Pour conclure, le modèle dans son ensemble met en évidence que la planification TI n’est pas un processus séquentiel, mais plutôt un processus itératif qui peut s’engager sur n’importe quelle dimension ou force dans l’organisation. Le modèle et le processus d’alignement stratégique prennent donc une place particulière dans cet ensemble de travaux. Selon Burn (1996), le SAM peut être lu comme un modèle applicatif du MIT’90 puisqu’il combine la notion traditionnelle d’intégration fonctionnelle, et d’alignement stratégique qui sont traités séparément dans les différents chapitres.

Nous remarquons d’ores et déjà que la seule dimension du MIT’90 qui n’est pas prise en compte par le SAM est la dimension « Individus et mission ». Elle est internalisée comme variable d’ajustement dans les dimensions de leur modèle, alors même que Scott Morton

souligne que « la question des individus »13 (1991 : p. 21) est critique dans le processus de transformation (cf. Osterman, 1991 ; McKersie et Walton, 1991).

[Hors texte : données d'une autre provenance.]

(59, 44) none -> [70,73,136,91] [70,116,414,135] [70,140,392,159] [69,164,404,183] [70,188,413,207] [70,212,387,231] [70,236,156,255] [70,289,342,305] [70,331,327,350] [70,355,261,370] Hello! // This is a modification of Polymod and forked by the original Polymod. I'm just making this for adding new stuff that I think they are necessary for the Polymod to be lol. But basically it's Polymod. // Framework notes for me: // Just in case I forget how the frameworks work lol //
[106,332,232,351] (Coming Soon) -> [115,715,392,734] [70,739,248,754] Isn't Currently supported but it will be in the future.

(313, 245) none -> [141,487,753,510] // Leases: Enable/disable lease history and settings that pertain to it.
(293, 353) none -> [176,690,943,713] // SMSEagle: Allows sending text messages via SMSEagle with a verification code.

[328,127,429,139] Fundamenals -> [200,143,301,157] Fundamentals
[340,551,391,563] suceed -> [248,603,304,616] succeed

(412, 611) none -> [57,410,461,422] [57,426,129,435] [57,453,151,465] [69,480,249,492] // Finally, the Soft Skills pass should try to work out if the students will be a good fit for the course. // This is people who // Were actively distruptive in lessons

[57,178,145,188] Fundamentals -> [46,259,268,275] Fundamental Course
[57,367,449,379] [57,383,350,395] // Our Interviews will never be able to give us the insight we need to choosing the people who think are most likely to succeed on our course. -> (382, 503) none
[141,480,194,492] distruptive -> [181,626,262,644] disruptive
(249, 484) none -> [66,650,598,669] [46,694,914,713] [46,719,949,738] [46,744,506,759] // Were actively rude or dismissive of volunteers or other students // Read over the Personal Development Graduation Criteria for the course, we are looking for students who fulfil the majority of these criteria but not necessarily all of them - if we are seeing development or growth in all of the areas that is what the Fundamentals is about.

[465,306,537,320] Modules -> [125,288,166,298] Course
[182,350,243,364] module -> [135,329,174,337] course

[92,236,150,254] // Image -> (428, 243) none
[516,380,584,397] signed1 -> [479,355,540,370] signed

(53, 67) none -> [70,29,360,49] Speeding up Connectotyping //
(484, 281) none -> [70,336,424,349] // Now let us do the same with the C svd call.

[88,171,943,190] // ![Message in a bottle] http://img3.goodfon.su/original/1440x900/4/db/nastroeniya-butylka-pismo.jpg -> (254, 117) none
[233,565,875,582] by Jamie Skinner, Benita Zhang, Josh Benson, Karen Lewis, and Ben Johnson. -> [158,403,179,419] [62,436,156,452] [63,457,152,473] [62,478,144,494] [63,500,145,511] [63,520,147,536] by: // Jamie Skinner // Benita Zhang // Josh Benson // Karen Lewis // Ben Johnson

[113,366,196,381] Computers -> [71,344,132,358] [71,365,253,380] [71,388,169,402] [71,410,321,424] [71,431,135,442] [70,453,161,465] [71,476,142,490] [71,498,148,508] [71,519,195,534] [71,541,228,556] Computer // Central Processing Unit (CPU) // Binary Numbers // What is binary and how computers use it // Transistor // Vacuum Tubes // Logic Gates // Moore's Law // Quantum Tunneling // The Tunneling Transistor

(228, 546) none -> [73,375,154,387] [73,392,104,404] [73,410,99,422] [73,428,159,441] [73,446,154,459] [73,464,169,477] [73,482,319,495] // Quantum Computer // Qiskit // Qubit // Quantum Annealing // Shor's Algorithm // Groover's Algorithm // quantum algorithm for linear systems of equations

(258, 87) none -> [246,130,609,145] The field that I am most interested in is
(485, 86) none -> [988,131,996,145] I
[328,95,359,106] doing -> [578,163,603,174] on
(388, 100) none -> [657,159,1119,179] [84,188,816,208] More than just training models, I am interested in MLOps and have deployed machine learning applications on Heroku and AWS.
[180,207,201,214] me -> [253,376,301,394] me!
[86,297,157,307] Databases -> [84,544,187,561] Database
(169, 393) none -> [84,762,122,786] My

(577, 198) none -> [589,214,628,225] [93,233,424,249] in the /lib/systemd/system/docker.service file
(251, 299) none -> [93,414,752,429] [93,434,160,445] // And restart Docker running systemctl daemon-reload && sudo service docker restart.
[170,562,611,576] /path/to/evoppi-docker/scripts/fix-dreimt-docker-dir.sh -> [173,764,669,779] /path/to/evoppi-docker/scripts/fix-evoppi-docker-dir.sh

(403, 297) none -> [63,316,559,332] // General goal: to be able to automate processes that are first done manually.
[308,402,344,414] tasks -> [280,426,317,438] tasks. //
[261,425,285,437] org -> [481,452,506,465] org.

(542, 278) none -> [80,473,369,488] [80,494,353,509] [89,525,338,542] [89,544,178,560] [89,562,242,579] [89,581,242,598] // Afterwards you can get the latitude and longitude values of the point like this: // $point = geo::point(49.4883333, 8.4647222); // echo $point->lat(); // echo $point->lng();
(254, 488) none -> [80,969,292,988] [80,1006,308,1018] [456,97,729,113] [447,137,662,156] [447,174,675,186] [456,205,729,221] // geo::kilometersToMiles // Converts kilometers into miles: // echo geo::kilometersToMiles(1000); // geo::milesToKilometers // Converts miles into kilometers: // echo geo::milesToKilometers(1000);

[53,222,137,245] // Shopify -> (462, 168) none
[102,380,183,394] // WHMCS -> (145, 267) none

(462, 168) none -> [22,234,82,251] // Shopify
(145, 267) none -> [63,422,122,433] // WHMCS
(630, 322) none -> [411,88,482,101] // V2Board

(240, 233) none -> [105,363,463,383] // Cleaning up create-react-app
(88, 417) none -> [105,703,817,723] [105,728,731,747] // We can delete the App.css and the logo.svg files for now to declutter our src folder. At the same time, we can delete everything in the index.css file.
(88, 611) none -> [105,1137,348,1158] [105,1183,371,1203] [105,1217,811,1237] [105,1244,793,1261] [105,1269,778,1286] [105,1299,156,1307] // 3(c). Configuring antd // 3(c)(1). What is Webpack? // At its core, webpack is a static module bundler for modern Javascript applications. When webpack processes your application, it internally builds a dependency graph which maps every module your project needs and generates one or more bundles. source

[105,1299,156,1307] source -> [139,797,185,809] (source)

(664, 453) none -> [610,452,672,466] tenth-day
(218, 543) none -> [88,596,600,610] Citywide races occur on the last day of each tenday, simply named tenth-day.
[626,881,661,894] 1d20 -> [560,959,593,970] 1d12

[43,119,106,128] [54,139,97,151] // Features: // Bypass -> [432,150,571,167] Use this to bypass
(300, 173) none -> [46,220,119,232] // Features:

Le concept d’alignement stratégique est le produit d’une triple histoire, l’histoire du concept de la contingence qui s’est développé et transformé depuis sa création pour s’adapter à tous les champs disciplinaires de la science de gestion dont l’un des plus récents, les SI ; l’histoire d’une sous-discipline des sciences de gestion, les SI. La recherche et les pratiques en SI ont évolué d’une approche purement technique et fonctionnelle (les TI) à une dimension managériale adoptant un caractère organisationnel et stratégique (les SI). Les problématiques changent et la place de l’outil technologique évolue pour se hisser au niveau de thématiques plus globales dans les entreprises, la formulation et la mise en place de la stratégie ; l’histoire économique, sociale, politique, technologique a modifié les conditions de concurrence des entreprises dans les années 80. Les chercheurs en SI ont développé de nouvelles orientations à l’origine du programme MIT’90 par lequel le concept d’alignement stratégique des SI a émergé. Elle favorise une approche des SI les considérant comme une dimension organisationnelle stratégique vectrice d’avantage compétitif pour les entreprises. Le domaine SI est au même titre que les domaines d’affaires un facteur de contingence et un élément à aligner.